Expand $\cos(x)$ in sinus-series in the interval $(0,\pi/2)$ and use
the result to calculate $$\sum_{n=1}^{\infty}\frac{n^2}{(4n^2-1)^2}.$$
Since we only need the odd terms in the Fourier expansion, we know that $a_n=0$, so we only need $b_n$ in order to find the sine expansion.

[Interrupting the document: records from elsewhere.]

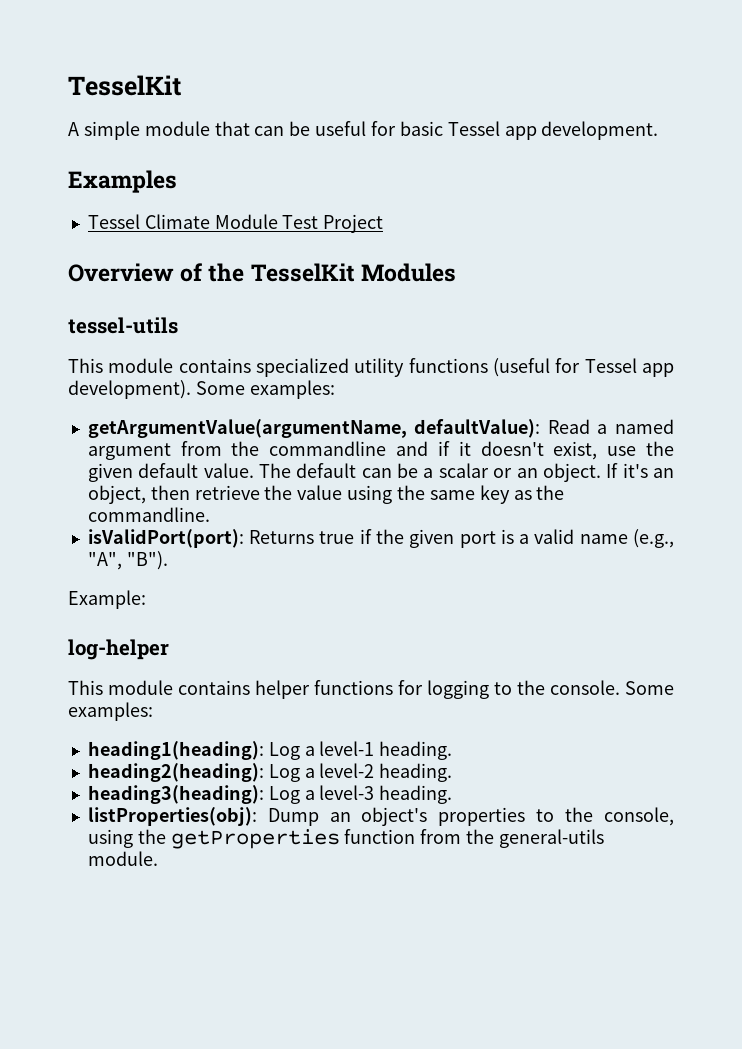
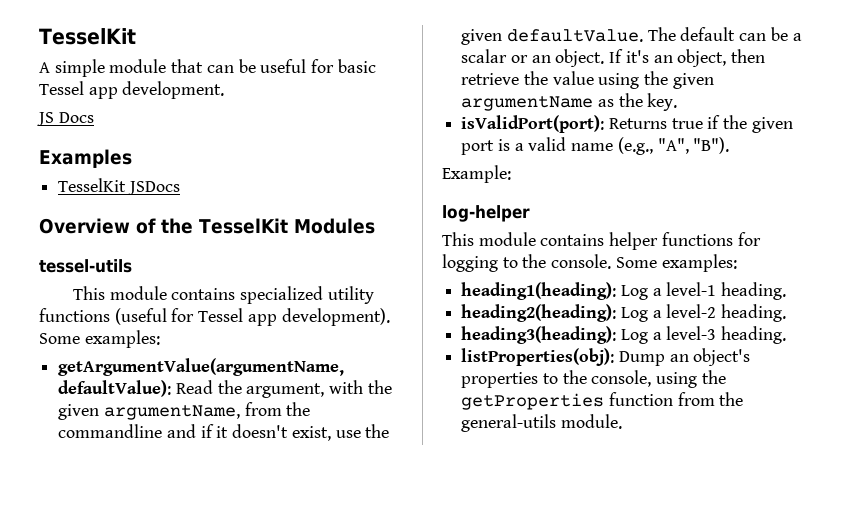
(659, 130) none -> [37,112,94,126] // JS Docs
[87,214,384,233] Tessel Climate Module Test Project -> [58,178,180,195] TesselKit JSDocs
[597,419,674,434] [87,443,171,460] a named argument -> [217,380,392,398] [58,404,240,420] the argument, with the given argumentName,
[138,463,254,478] default value. -> [506,29,643,42] defaultValue.
[429,485,510,504] same key -> [672,73,714,89] [461,96,594,111] given argumentName
[87,507,210,522] commandline. -> [647,93,678,111] key.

In my book, there is a chapter on "Fourier series on intervals", and there they state that:
If $f$ is a piecewise smooth function on $[0,l]$, then the Fourier sine expansion is given by
$$f(x)=\sum_{n=1}^{\infty}b_n\sin\left(\frac{\pi n x}{l}\right),\tag{1}$$
where
$$b_n=\frac{2}{l}\int\limits_{0}^{l}f(x)\sin\left(\frac{\pi n x}{l}\right).\tag{2}$$
So we should be able to use only $(1)$ and $(2)$ with $l=\pi/2$ to solve this problem. So
\begin{align}
b_n=\frac{4}{\pi}\int\limits_{0}^{\pi/2}\cos(x)\sin(2nx)dx = \frac{4(\sin(\pi n)-2n)}{\pi(1-4n^2)}\tag{3}.
\end{align}
This gives
$$\cos(x)=\frac{8}{\pi}\sum_{n=1}^{\infty}\frac{n}{4n^2-1}\sin(2nx), \quad \forall \ n\in\mathbb{N}\tag{4}$$
2 questions remain:
- I used wolfram alpha to calculate the integral in $(3)$. What methods do I use to do this? Repeated integration by parts and solve for the integral?
- How do I calculate the desired sum?
Best Answer
As posted by the OP, two steps remain:
$$ b_n=\frac{4}{\pi}\int\limits_{0}^{\pi/2}\cos(x)\sin(2nx)dx \\ = \frac{1}{i \pi}\int\limits_{0}^{\pi/2}e^{ix(1+2n)}- e^{ix(1-2n)}+e^{-ix(1-2n)}-e^{-ix(1+2n)}dx \\ = \frac{1}{i \pi} \left(\frac{e^{ix(1+2n)}}{i(1+2n)}|_{0}^{\pi/2} - \frac{e^{ix(1-2n)}}{i(1-2n)}|_{0}^{\pi/2} + \frac{e^{-ix(1-2n)}}{-i(1-2n)}|_{0}^{\pi/2} -\frac{e^{-ix(1+2n)}}{-i(1+2n)}|_{0}^{\pi/2} \right)\\ = \frac{1}{i \pi} \left(\frac{i(-1)^n - 1}{i(1+2n)} - \frac{i(-1)^n - 1}{i(1-2n)} + \frac{-i(-1)^n - 1}{-i(1-2n)} - \frac{-i(-1)^n - 1}{-i(1+2n)} \right)\\ = \frac{1}{- \pi (1 - 4 n^2)} \left( -4n(i(-1)^n - 1) - 4n (-i(-1)^n - 1) \right)\\ = \frac{-8n}{\pi(1-4n^2)} \\ = \frac{4(\sin(\pi n)-2n)}{\pi(1-4n^2)} $$ where the last step only indicates the "desired" solution by WolframAlpha, where anyway $\sin(\pi n) = 0$ .
2 Calculating the desired sum.
From OP's last result, $$ \cos(x)=\frac{8}{\pi}\sum_{n=1}^{\infty}\frac{n}{4n^2-1}\sin(2nx), $$ multiply this formula with $\cos(x) $ and integrate, using the integral which was just derived:
$$ \frac{\pi}{4} = \int\limits_{0}^{\pi/2}\cos^2(x) dx = \frac{8}{\pi} \sum_{n=1}^\infty \frac{n}{4n^2 -1} \int\limits_{0}^{\pi/2}\cos(x)\cdot\sin(2nx) dx = \\ \frac{8}{\pi} \sum_{n=1}^\infty \frac{n}{4n^2 -1} \cdot \frac{2 n}{4n^2 -1}\\ = \frac{16}{\pi} \sum_{n=1}^\infty \frac{n^2}{(4n^2 -1)^2} $$ so finally
$$ \sum_{n=1}^\infty \frac{n^2}{(4n^2 -1)^2} = \frac{\pi^2}{64} $$